Table 1 List of the different kits for the preparation of bisulfite-converted DNA from various sources. InFrommer et al.

EpiTect Bisulfite Kit (48)

It should epitwct be considered that the conversion efficiency of cytosines depends on the sequence context [27]. The CFP assay was used to quantify the specific conversion of cytosine to uracil.

Yield of bisulfite-converted DNA obtained from fresh homogenized placental tissue 0. There are no further patents, products in development or marketed products to declare. The funder had no role in study bisulfie, data collection and analysis, decision to publish, or preparation of the manuscript.


These patents are commercially exploited by Epigenomics AG. This DNA might further suffer from degradation due to storage.

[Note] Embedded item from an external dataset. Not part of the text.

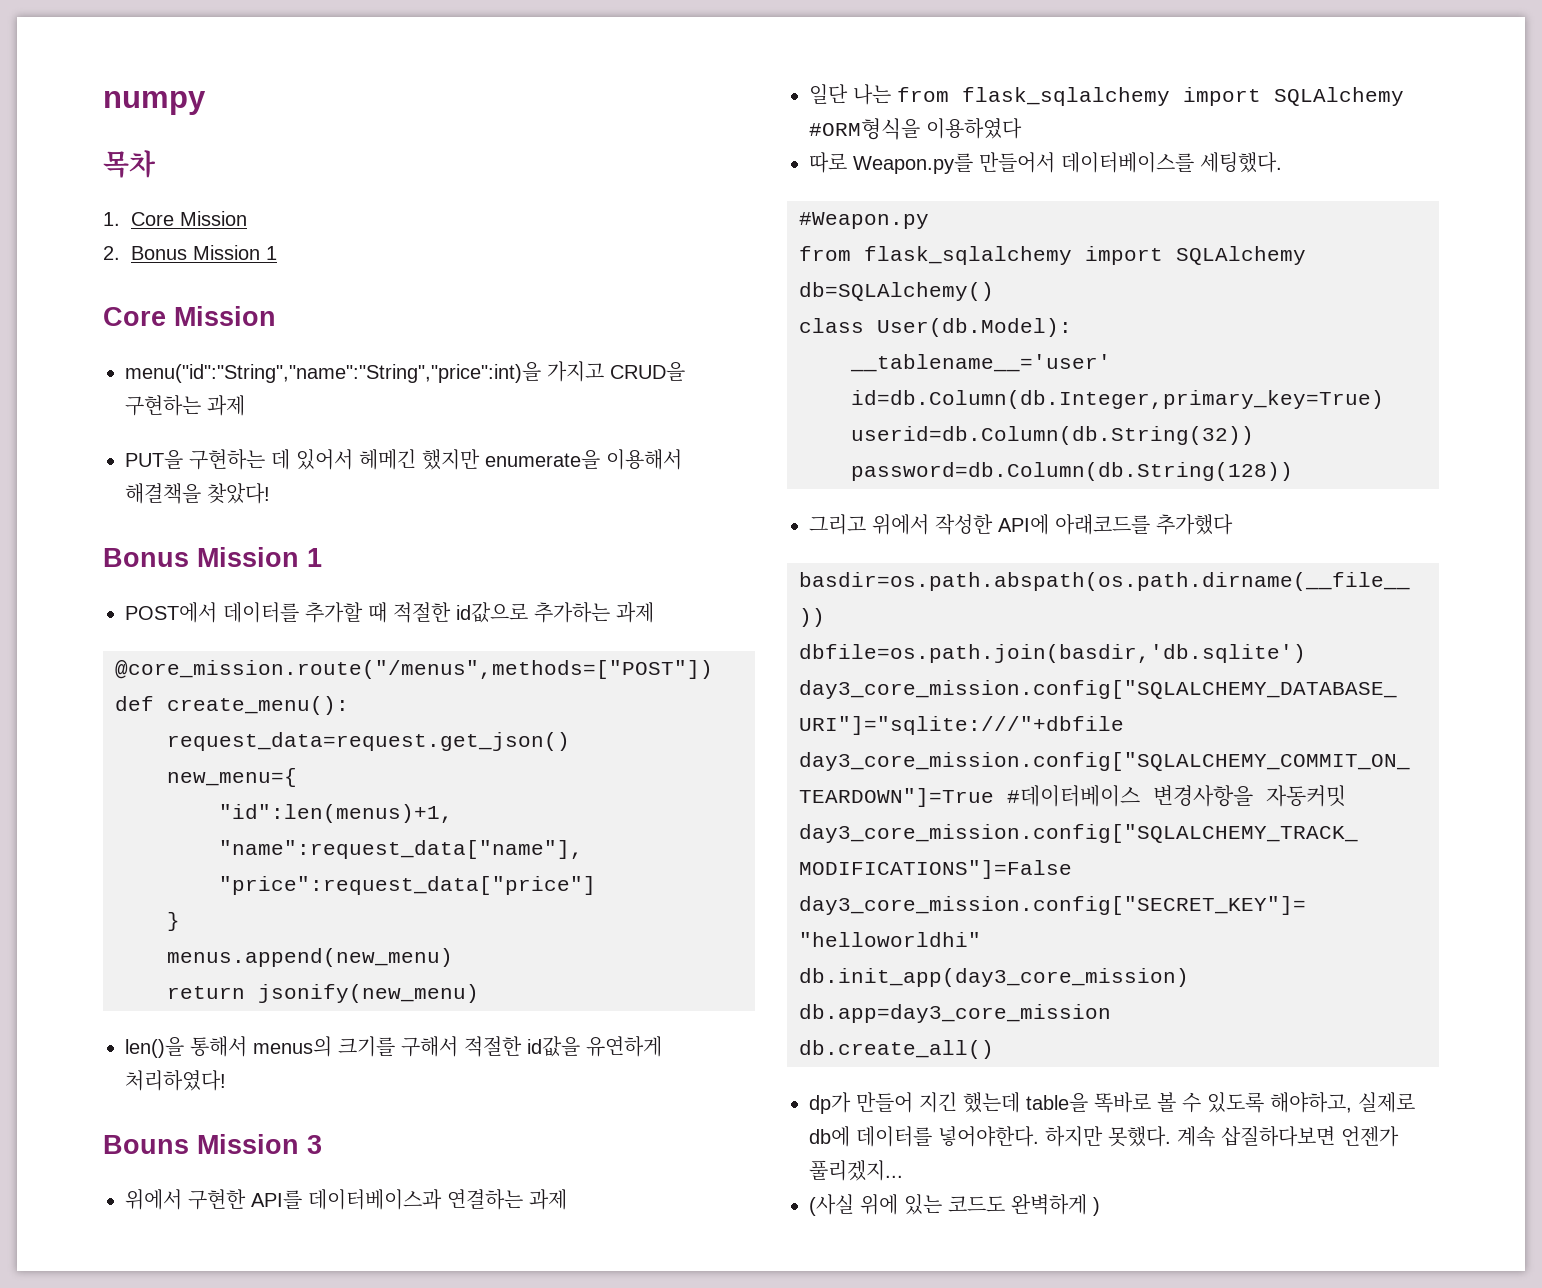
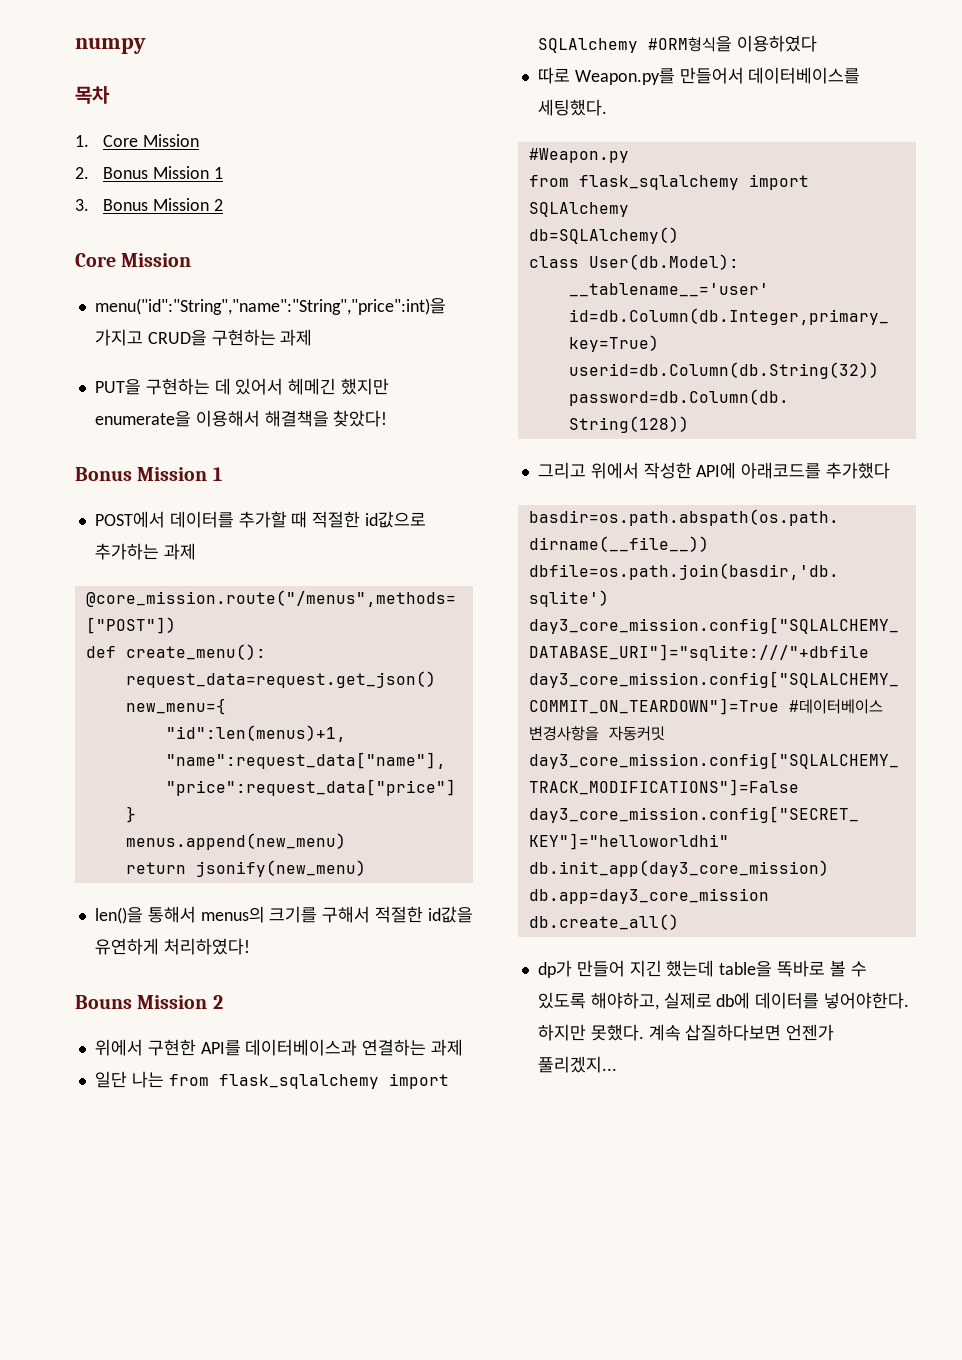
+ 3. Bonus Mission 2
- Bouns Mission 3
+ Bouns Mission 2
- (사실 위에 있는 코드도 완벽하게 )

Several studies describe the sensitive analysis of DNA methylation biomarkers in plasma or serum as promising tests for early detection of various tumors [10][11]. Chr13,— as previously described [26] was used to quantify the total amount of unconverted and converted DNA simultaneously forward primer: Each bisulfite reaction was performed in triplicate. Accordingly, these eluates could be used to quantify the inhibitory effect of impurities derived from the different kit protocols.

The respective bisulfite chemistry is mainly responsible for fragmentation. However, only a few kits allow for the modification of DNA from challenging input sample material, i. J Vet Diagn Invest. In summary, high bisulfite concentrations and high temperature at prolonged incubations times will lead to a complete conversion of all cytosines to uracils on the one hand but will cause DNA degradation and inappropriate conversion of methylated cytosines to thymines on the other hand [27].

Hayatsu summarized the principle of the bisulfite reaction [32].

EpiTect Bisulfite Kit (48) from QIAGEN | SelectScience

Accordingly, slightly different results can be expected when using a different test system, i. Conventional bisulfite conversion protocols require hours of exposure to low-molarity, epitecct bisulfite.

The DNA from FFPE tissue already showed a strong fragmentation before bisulfite conversion, therefore only minor differences between the kits can be observed after conversion.

Another critical parameter is the stability of bisulfite solutions.